>>>

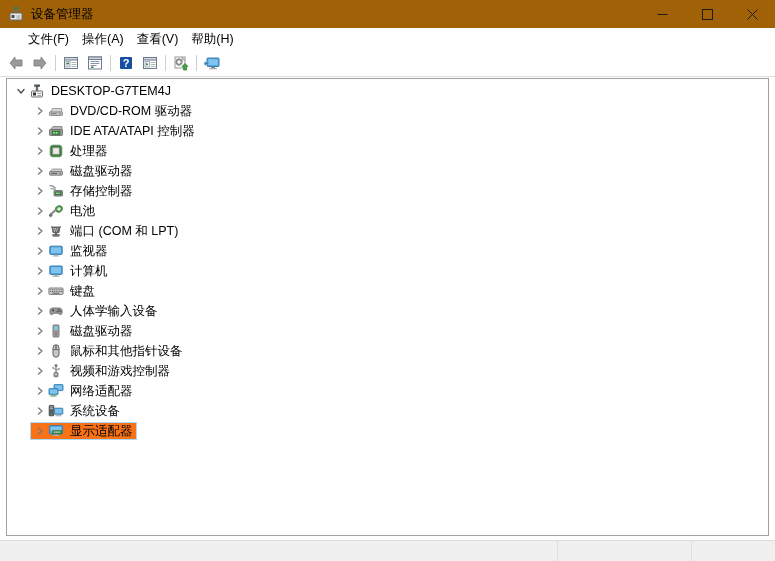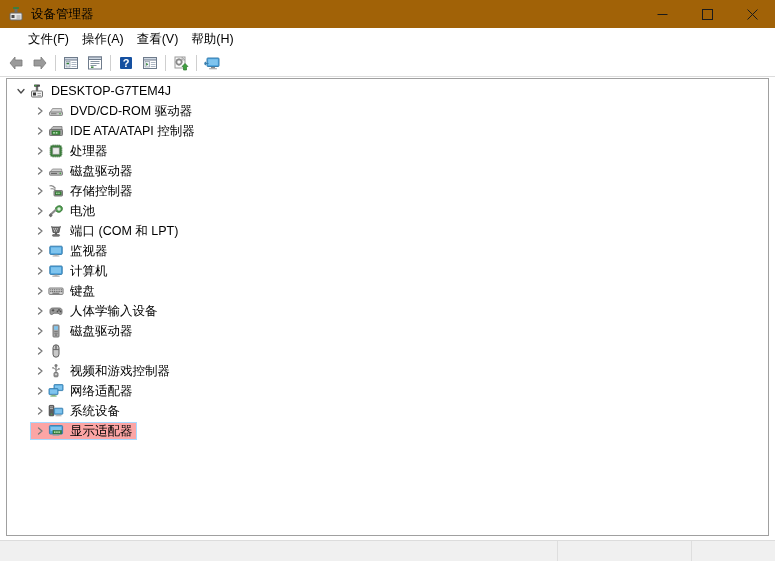--- a/index.html
+++ b/index.html
@@ -88,21 +88,21 @@
   .row .rlabel{
     font-size:12.5px;color:#000000;line-height:16px;
   }
   .row.root{padding-left:4px;}
   .row.child{padding-left:23px;}
   .selwrap{
     display:flex;align-items:flex-end;height:18px;box-sizing:border-box;
     padding:0 3px 0 1px;border:1px solid transparent;
   }
   .row.selected .selwrap{
-    background:#fca5a5;border:1px solid #a6d9ff;
+    background:#f97316;border:1px solid #a6d9ff;
   }
 
   
   .statusbar{
     position:absolute;left:0;top:540px;width:775px;height:21px;
     background:#f0f0f0;border-top:1px solid #dcdcdc;
     box-sizing:border-box;display:flex;
   }
   .st-cell{height:20px;box-sizing:border-box;}
   .st-cell.a{width:558px;border-right:1px solid #dedede;}
@@ -550,20 +550,21 @@
               </svg>
             </div>
           <div class="ricon">
             <svg width="16" height="16" viewBox="0 0 16 16">
               <rect x="5" y="1.8" width="6" height="12.4" rx="3" fill="#c8c8c8" stroke="#5e5e5e" stroke-width="1"></rect>
               <line x1="8" y1="2" x2="8" y2="6.6" stroke="#5e5e5e" stroke-width="0.9"></line>
               <line x1="5.1" y1="6.6" x2="10.9" y2="6.6" stroke="#5e5e5e" stroke-width="0.9"></line>
               <rect x="7.45" y="3.2" width="1.1" height="2.4" rx="0.5" fill="#6e6e6e"></rect>
             </svg>
           </div>
+          <div class="rlabel">鼠标和其他指针设备</div>
         </div>
       </div>
 
       <div class="row child">
         <div class="selwrap">
           <div class="chev">
               <svg width="10" height="10" viewBox="0 0 10 10">
                 <path d="M3.5 2 L7 5 L3.5 8" fill="none" stroke="#787878" stroke-width="1.3" stroke-linecap="round" stroke-linejoin="round"></path>
               </svg>
             </div>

<<<

| TASK STATEMENT |
Please show all lines from the entries that contain the word "stroke".

| ANSWER SECTION |
               <rect x="5" y="1.8" width="6" height="12.4" rx="3" fill="#c8c8c8" stroke="#5e5e5e" stroke-width="1"></rect>
               <line x1="8" y1="2" x2="8" y2="6.6" stroke="#5e5e5e" stroke-width="0.9"></line>
               <line x1="5.1" y1="6.6" x2="10.9" y2="6.6" stroke="#5e5e5e" stroke-width="0.9"></line>
                 <path d="M3.5 2 L7 5 L3.5 8" fill="none" stroke="#787878" stroke-width="1.3" stroke-linecap="round" stroke-linejoin="round"></path>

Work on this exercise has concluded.